**Requirement**
Within the listing below, how many lines feature the word "source"? Reply with only that number.
━━━━━━
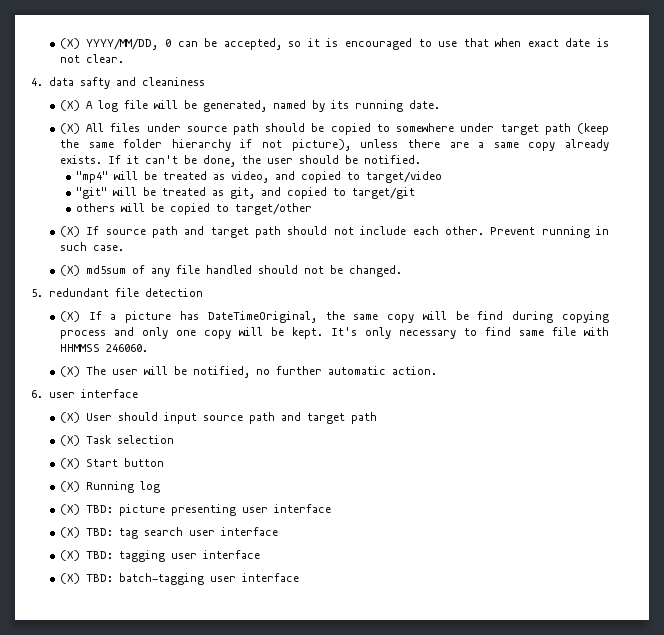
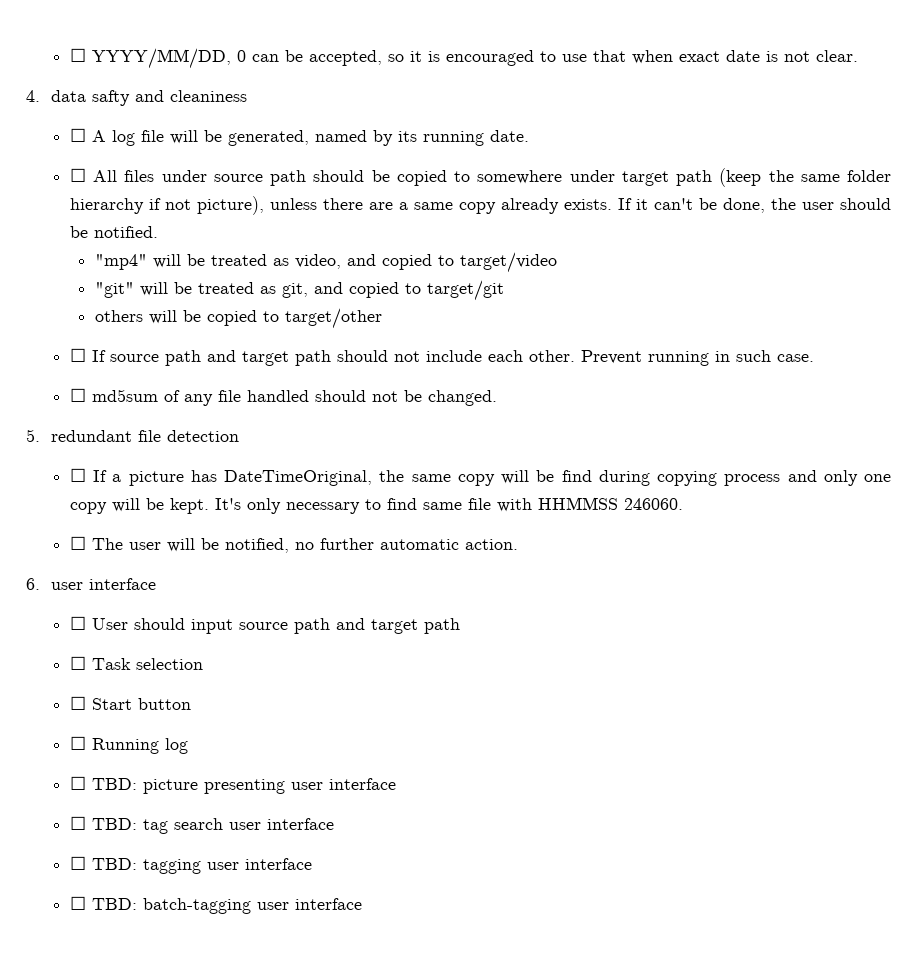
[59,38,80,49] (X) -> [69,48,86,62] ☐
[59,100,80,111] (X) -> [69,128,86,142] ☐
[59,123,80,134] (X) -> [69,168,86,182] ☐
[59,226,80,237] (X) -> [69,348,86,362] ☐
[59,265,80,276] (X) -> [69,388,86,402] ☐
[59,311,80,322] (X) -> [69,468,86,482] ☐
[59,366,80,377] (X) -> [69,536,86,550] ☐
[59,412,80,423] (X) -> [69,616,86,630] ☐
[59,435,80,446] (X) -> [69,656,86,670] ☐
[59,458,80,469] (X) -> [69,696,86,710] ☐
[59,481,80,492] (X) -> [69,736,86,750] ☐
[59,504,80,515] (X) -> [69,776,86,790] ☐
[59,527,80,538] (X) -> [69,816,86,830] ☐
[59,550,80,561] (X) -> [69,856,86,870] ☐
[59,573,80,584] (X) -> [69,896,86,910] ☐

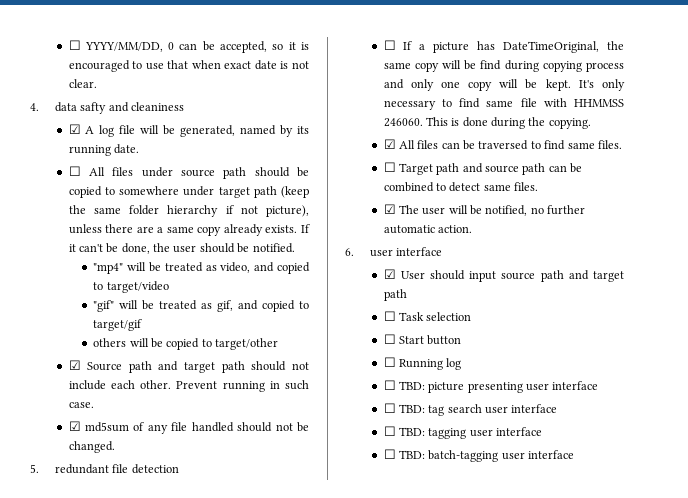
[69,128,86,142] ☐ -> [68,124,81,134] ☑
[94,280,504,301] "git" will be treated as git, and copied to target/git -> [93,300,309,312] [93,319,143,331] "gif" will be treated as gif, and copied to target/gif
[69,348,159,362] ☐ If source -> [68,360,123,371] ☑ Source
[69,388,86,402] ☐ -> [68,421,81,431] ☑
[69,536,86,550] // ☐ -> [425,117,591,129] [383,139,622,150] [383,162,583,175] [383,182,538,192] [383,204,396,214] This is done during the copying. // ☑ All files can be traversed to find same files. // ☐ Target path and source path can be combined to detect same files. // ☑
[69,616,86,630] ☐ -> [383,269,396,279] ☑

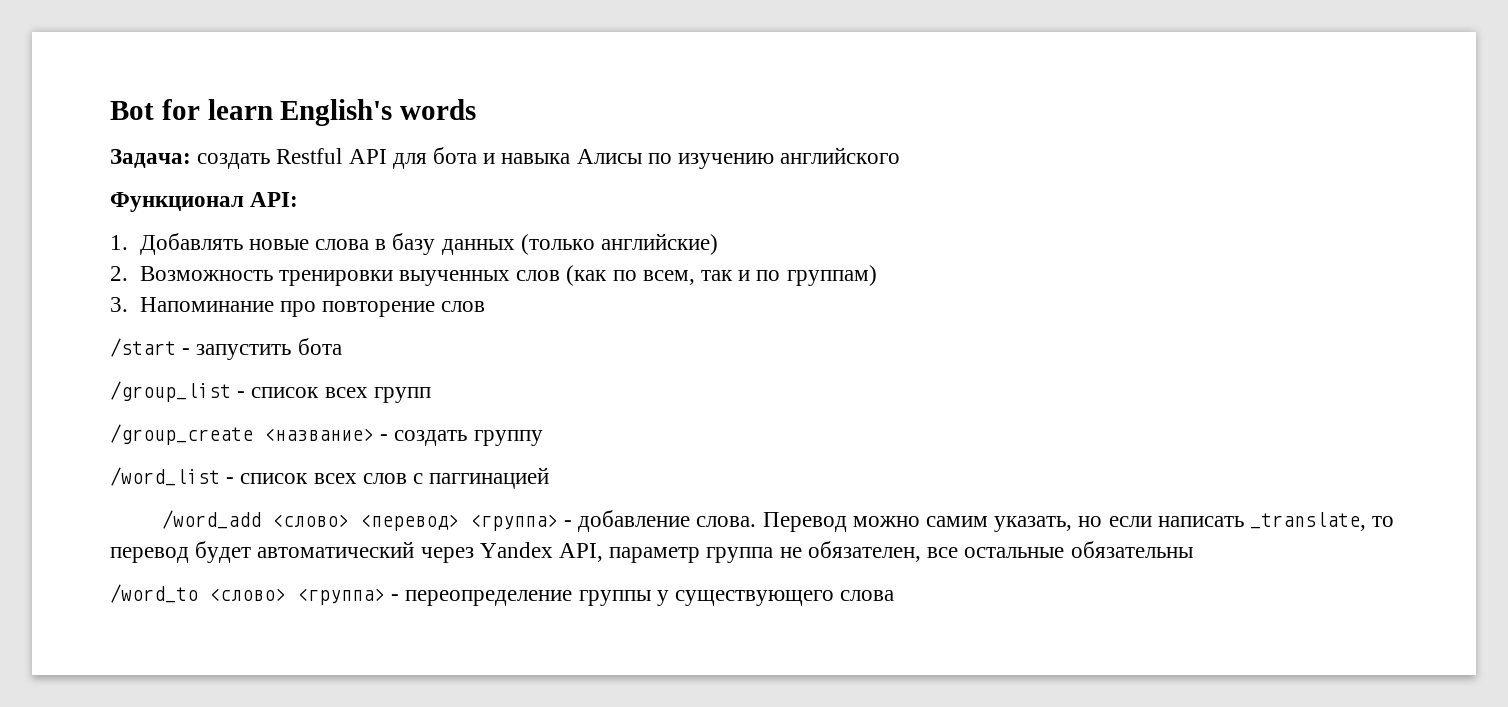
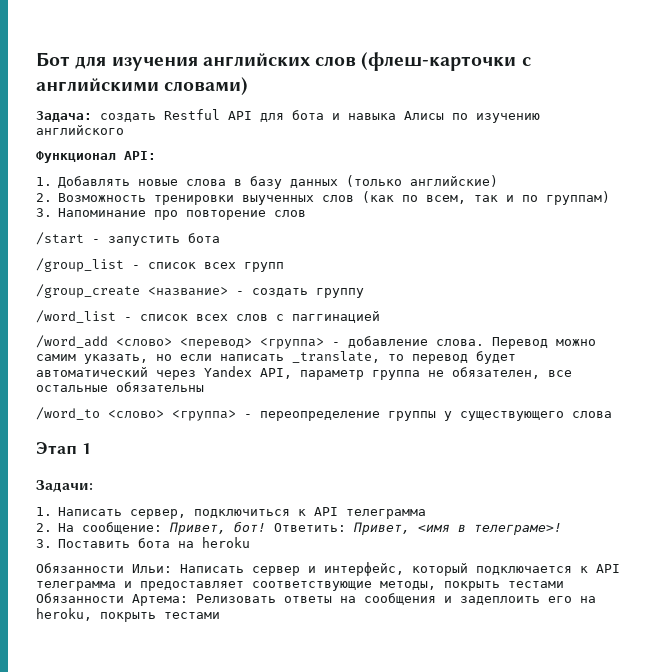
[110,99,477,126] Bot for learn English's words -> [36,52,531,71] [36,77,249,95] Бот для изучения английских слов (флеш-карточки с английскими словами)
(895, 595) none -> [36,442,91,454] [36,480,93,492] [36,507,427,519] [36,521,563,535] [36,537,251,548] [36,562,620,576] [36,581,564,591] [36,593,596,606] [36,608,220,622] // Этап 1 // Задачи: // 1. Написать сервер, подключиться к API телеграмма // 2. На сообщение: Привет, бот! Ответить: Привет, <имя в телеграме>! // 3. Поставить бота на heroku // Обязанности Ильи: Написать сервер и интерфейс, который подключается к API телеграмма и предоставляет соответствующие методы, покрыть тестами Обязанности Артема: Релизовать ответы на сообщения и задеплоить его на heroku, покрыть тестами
━━━━━━
**Reply to the task**
2